Over the next two and a half years, IBM and UT Austin will develop a prototype TRIPS processor, which will very likely be fabbed by IBM Microelectronics using 130 nanometer or 90 nanometer chip technologies. (The fab and the technology have not been settled yet, says Burns.) In the fall of 2001, IBM expected the TRIPS chip to be implemented in 130 nanometer technology, run at 300 MHz, have an area of about 350 to 400 square millimeters, and have about 250 million transistors. IBM has raised the projected prototype clock speed to 500 MHz. On each prototype TRIPS chip, IBM expects to pack four processor cores, each capable of executing 16 floating point or integer instructions per clock cycle.
A working prototype system will have four of these TRIPS chips in a box, with 32 GB of main memory, and will deliver about 128 gigaflops of processing power. Tape out for TRIPS is expected in the fourth quarter of 2004, with prototype demonstration in December 2005.
IBM's long-term goal is to demonstrate a TRIPS chip by 2010 that can jam 1 teraflops of computing power into a single chip. How IBM will do this is unclear, but it will be able to ramp up clock speed and jam up to one billion transistors--and therefore more cores and memory--onto a single chip by then. Given that the target clock speed of the TRIPS chip in 2010 is 10 GHz, which is 20 times the clock speed of the prototype, just the ramp up in clock speed alone would make a four-core TRIPS processor capable of doing 640 gigaflops (in a perfectly linear universe). The quadrupling of transistor count suggests that IBM and UT Austin could pack as much as 16 cores on a single TRIPS chip by 2010, but the math on the teraflops suggests that eight cores is also a possibility. There's a lot of hedge in these numbers, and given that this is far-out research, that is no surprise.
The TRIPS prototype system is being developed under an $11.1 million contract from DARPA, and the processor research is intended to dovetail with the PERCS high-performance contract that IBM and a bunch of other universities (including UT Austin) have just signed with DARPA. In July 2003, DARPA awarded $146 million to Cray, IBM, and Sun Microsystems for a project called the High Productivity Computing Systems (HPCS) initiative.

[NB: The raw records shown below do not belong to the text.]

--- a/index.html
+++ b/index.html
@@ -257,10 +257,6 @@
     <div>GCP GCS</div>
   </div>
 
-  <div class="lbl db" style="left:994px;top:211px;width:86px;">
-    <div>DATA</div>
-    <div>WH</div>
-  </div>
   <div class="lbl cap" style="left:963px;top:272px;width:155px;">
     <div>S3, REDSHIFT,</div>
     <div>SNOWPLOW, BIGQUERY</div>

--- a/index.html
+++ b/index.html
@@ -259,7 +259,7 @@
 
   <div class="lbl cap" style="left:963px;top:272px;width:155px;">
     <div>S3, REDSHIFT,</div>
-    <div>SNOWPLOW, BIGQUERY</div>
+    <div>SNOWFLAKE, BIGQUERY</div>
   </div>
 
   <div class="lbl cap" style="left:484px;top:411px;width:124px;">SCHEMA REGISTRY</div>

This project is akin to the Accelerated Strategic Computing Initiative (ASCI) undertaken by the U.S. Department of Energy to drive supercomputing technology from the hundreds of gigaflops to the hundreds of teraflops level in the late 1990s and early 2000s. HPCS is shooting for creating supercomputers that can deliver petaflops--a million teraflops--of computing capacity in the 2009 to 2010 timeframe.
IBM was awarded a $53.3 million contract to fund research into a future Power-based supercomputer called PERCS, which is short for Productive, Easy-to-use, Reliable Computing System. While IBM won't say this, odds are that TRIPS will be an optional processor in the PERCS setup. The two projects are managed by the same people at IBM. That is probably not a coincidence.
IBM hasn't said this, either, but TRIPS probably has a lot in common with Power6, which is due in 2006. While the TRIPS chip will have a minimalist core compared to the current Power4 and future Power5 chips, the ideas that IBM learns from TRIPS, if they pan out, will be woven into Power6. It only makes sense. Servers based on Power6 will, of course, support OS/400, AIX, and Linux.